Your assignment
Would you copy the records exactly, leaving the pictures out?

Task inputs
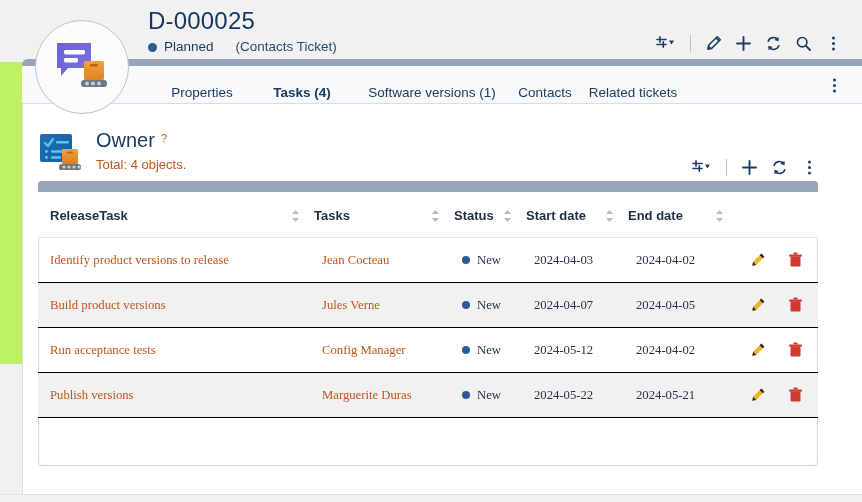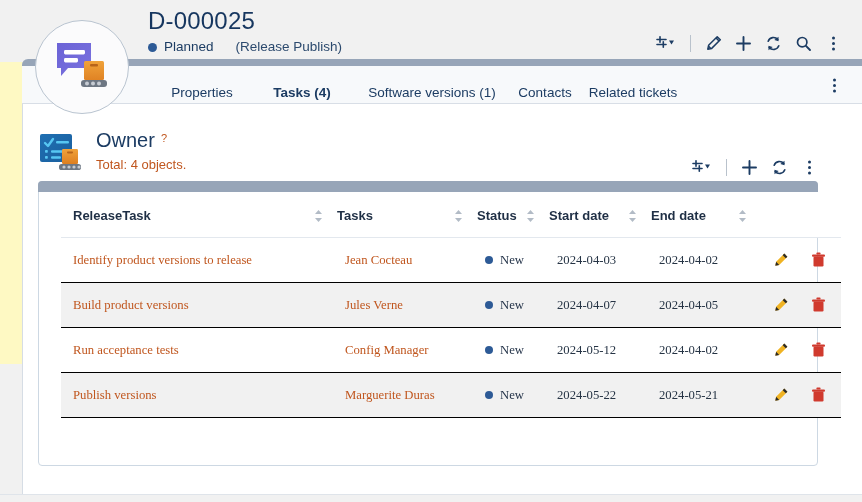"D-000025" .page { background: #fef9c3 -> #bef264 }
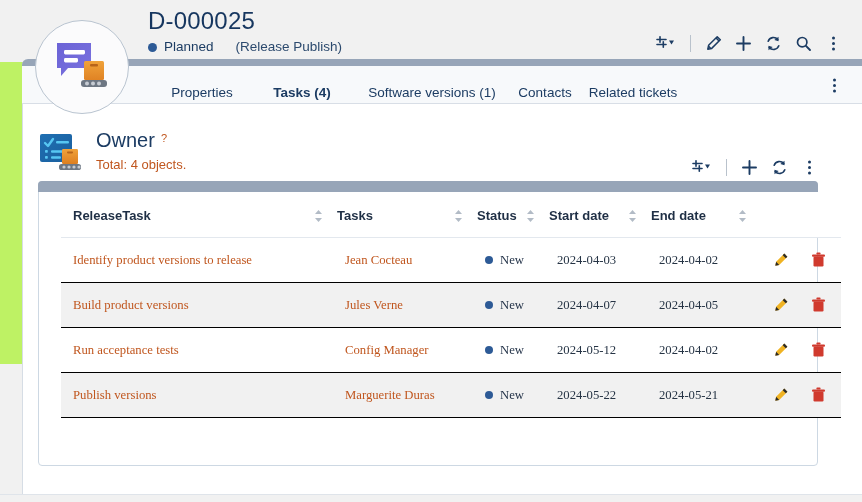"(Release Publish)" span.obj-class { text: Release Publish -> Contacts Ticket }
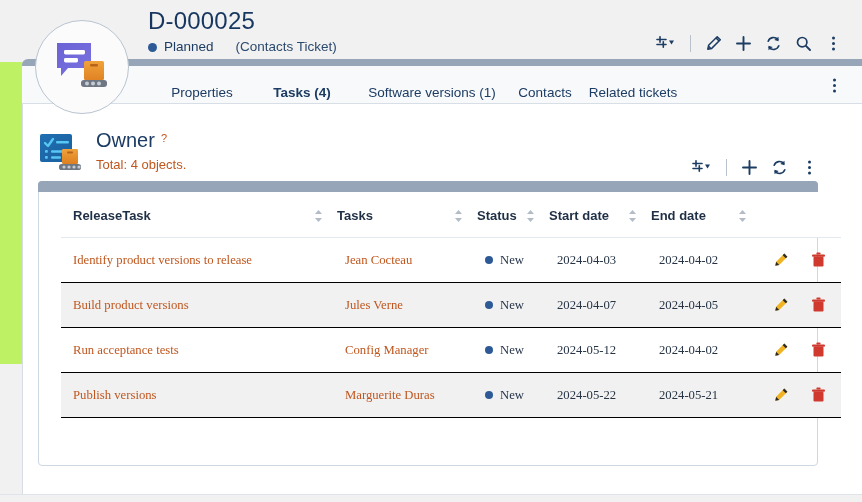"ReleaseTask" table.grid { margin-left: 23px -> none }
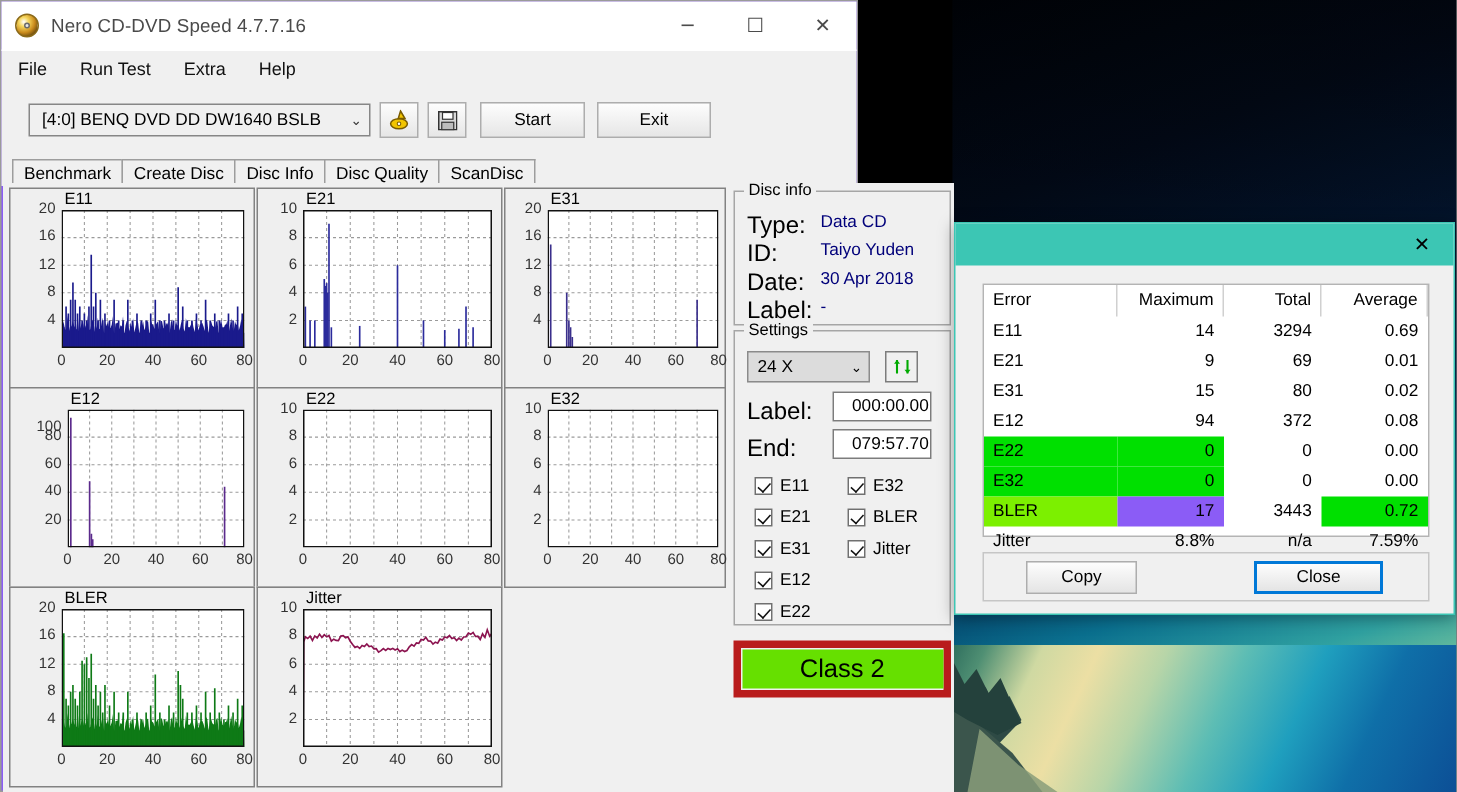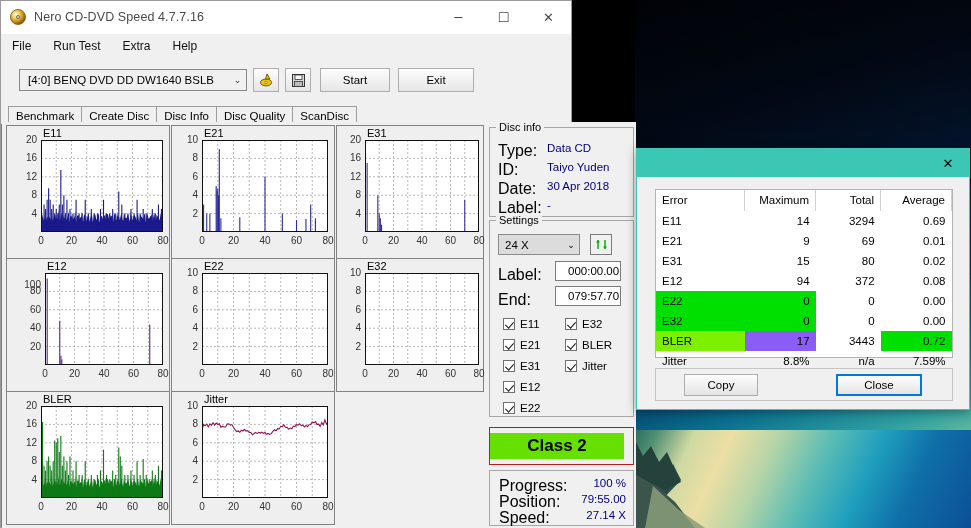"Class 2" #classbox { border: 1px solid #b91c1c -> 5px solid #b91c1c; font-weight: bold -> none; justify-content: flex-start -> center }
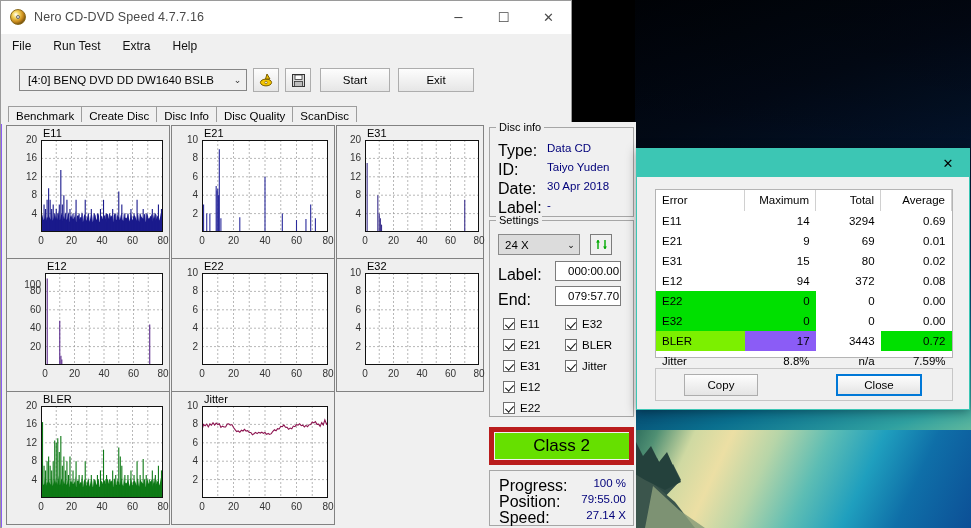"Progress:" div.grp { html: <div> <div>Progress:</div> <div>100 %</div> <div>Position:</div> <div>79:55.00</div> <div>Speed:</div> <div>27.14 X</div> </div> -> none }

Response box
"D-000025" .page { background: #fef9c3 -> #bef264 }
"(Release Publish)" span.obj-class { text: Release Publish -> Contacts Ticket }
"ReleaseTask" table.grid { margin-left: 23px -> none }
"Class 2" #classbox { border: 1px solid #b91c1c -> 5px solid #b91c1c; font-weight: bold -> none; justify-content: flex-start -> center }
"Progress:" div.grp { html: <div> <div>Progress:</div> <div>100 %</div> <div>Position:</div> <div>79:55.00</div> <div>Speed:</div> <div>27.14 X</div> </div> -> none }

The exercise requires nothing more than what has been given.